**EXERCISE GOAL:** When the line containing "- Delivery Quantity" appears in the entries below, begin printing there and stop after the line containing "- (c) First"; print each of those lines exactly and no other line.

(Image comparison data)
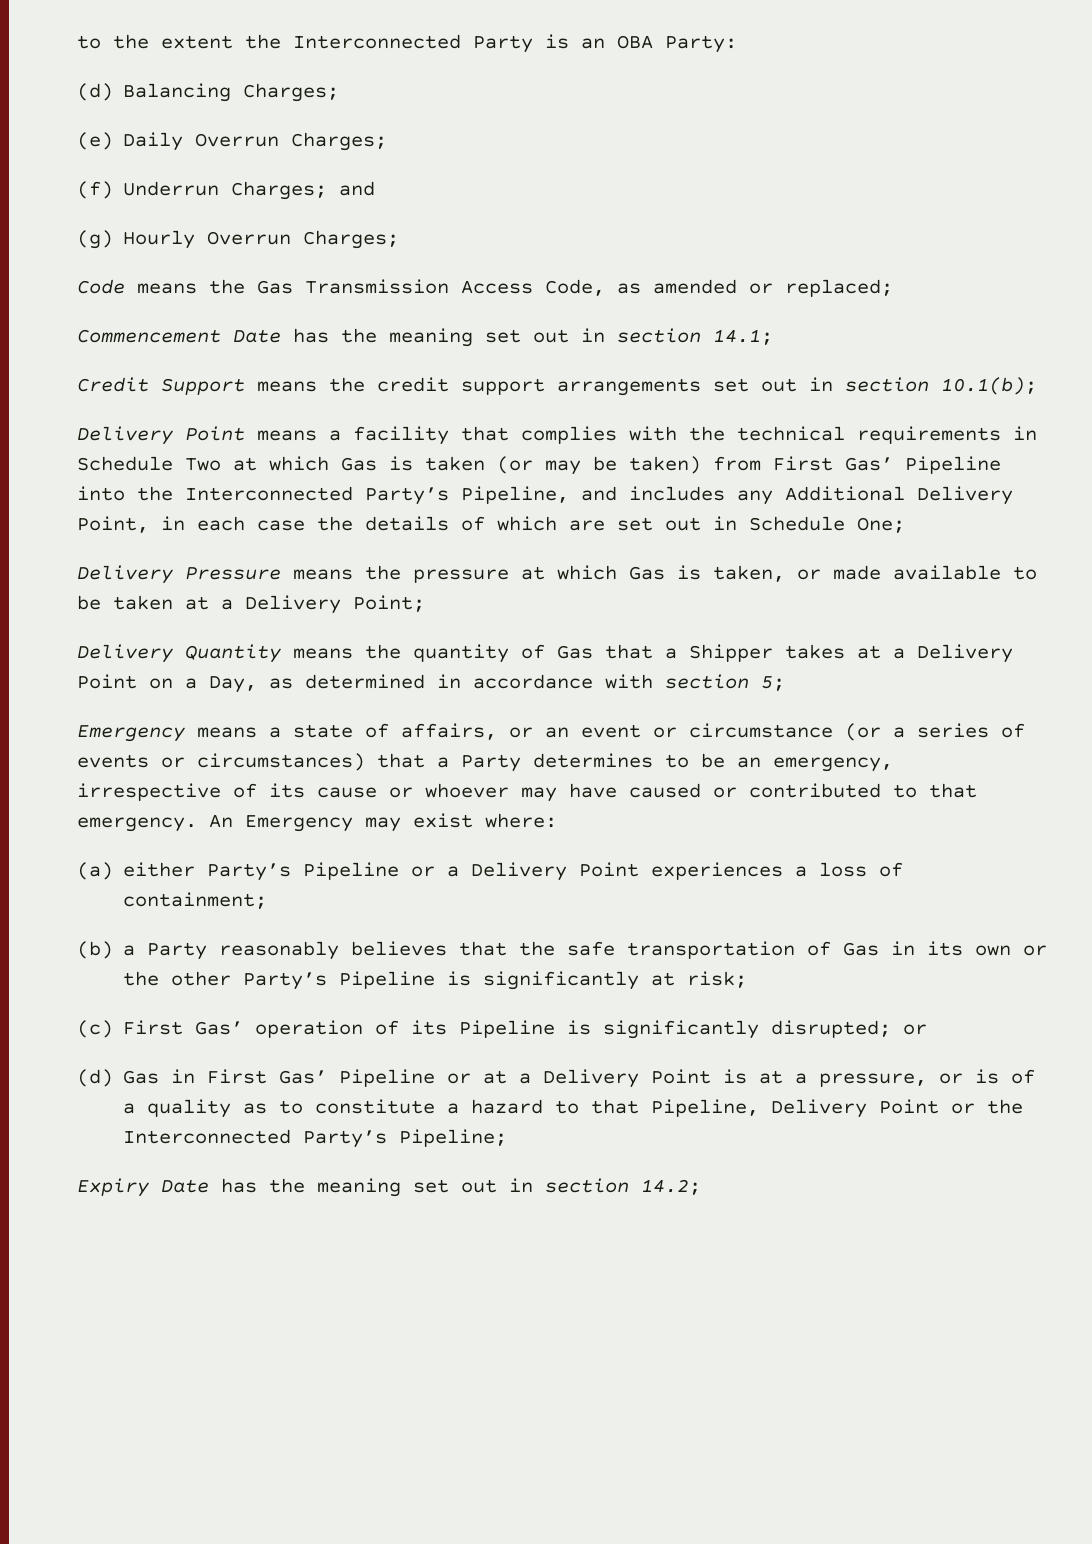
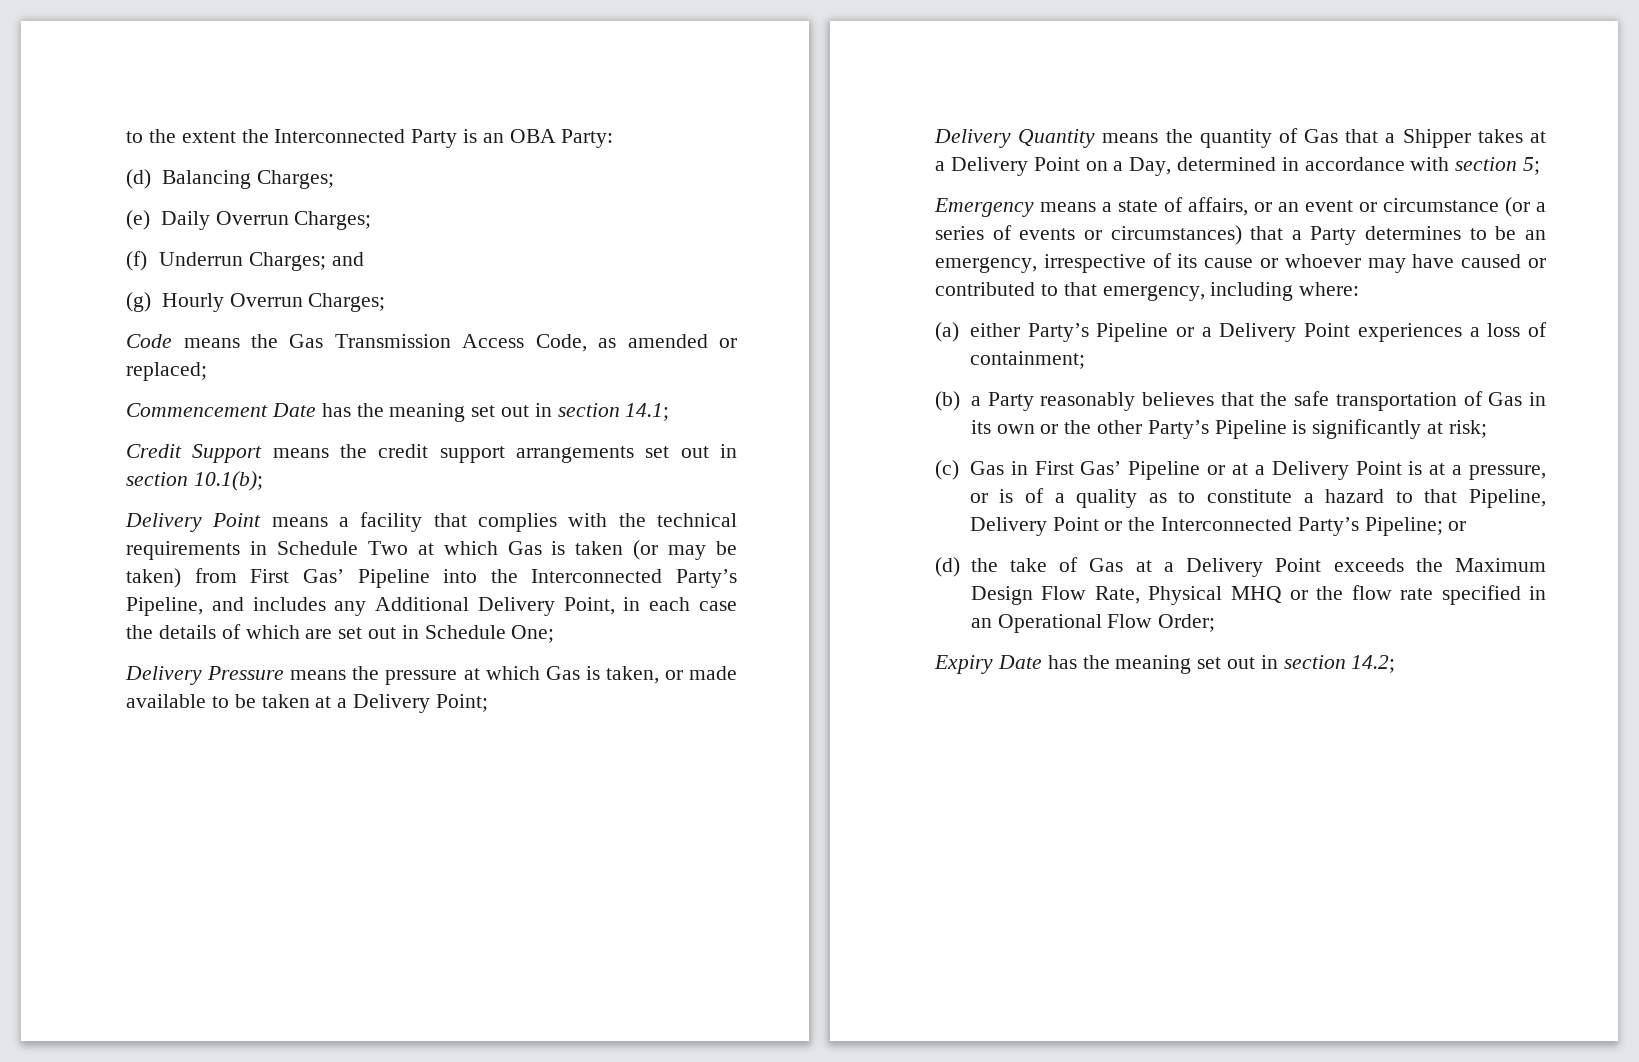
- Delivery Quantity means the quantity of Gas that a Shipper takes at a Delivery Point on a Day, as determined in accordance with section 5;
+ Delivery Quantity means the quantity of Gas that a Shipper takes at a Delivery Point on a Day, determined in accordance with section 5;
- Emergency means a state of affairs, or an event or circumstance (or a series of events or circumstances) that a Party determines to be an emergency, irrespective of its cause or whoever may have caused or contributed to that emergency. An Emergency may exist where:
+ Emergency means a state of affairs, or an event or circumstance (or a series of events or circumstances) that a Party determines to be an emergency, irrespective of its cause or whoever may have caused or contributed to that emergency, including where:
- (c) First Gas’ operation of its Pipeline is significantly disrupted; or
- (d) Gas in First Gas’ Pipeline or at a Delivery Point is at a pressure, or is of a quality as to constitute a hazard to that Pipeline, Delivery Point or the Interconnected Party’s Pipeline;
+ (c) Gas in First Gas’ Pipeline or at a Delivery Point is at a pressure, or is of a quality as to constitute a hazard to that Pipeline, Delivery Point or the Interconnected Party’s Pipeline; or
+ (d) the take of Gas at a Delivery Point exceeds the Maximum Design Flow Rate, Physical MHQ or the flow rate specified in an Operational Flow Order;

---

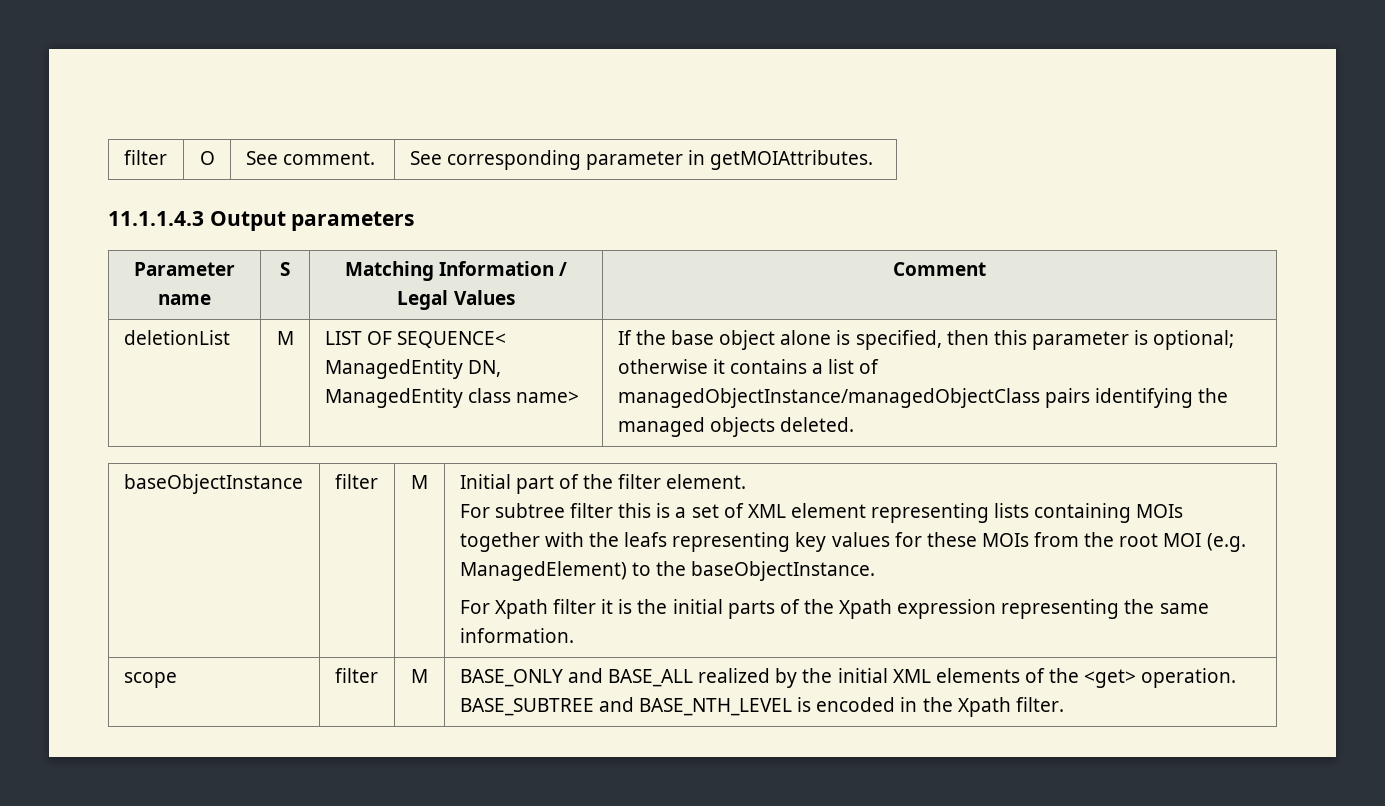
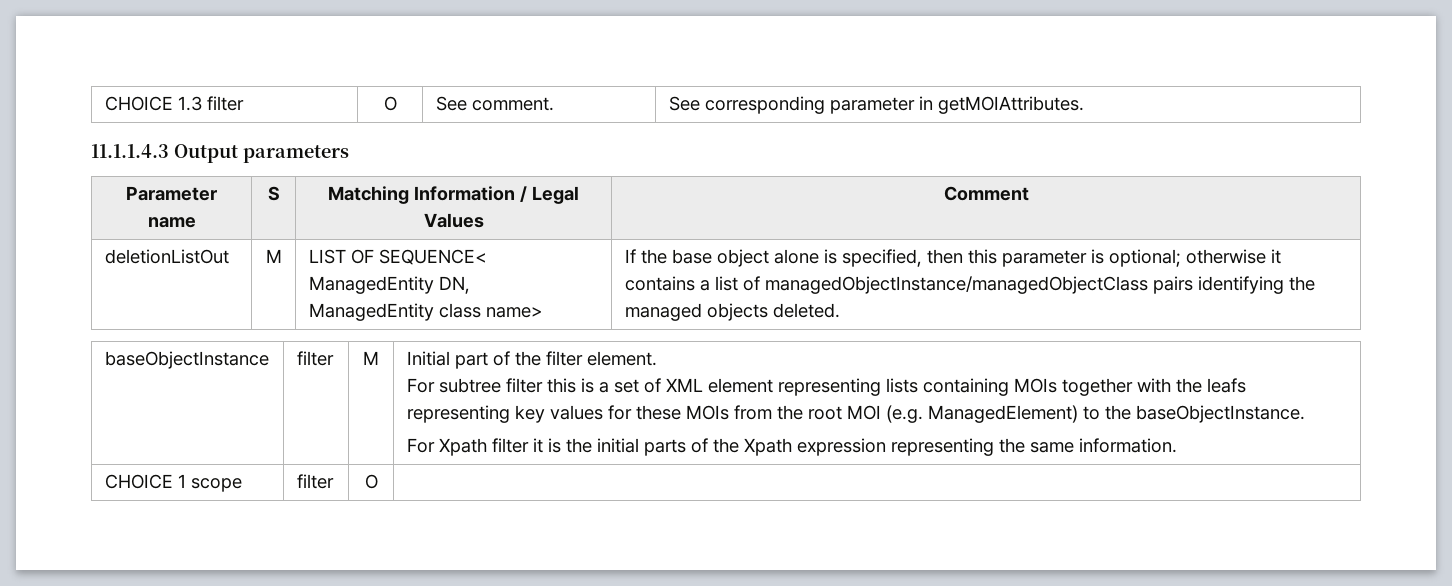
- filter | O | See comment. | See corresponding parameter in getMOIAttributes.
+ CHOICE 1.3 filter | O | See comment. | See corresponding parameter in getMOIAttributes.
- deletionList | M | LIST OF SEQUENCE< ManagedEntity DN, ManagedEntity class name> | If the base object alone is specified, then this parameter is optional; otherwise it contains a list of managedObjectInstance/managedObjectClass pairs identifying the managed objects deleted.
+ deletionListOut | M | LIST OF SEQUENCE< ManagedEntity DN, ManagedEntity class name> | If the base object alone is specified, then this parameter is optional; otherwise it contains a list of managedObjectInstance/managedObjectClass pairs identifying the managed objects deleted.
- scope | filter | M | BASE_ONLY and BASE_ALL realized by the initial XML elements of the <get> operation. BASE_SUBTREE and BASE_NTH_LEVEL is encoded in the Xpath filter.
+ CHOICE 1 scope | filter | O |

**RESULT FOR THIS EXERCISE:**
- Delivery Quantity means the quantity of Gas that a Shipper takes at a Delivery Point on a Day, as determined in accordance with section 5;
+ Delivery Quantity means the quantity of Gas that a Shipper takes at a Delivery Point on a Day, determined in accordance with section 5;
- Emergency means a state of affairs, or an event or circumstance (or a series of events or circumstances) that a Party determines to be an emergency, irrespective of its cause or whoever may have caused or contributed to that emergency. An Emergency may exist where:
+ Emergency means a state of affairs, or an event or circumstance (or a series of events or circumstances) that a Party determines to be an emergency, irrespective of its cause or whoever may have caused or contributed to that emergency, including where:
- (c) First Gas’ operation of its Pipeline is significantly disrupted; or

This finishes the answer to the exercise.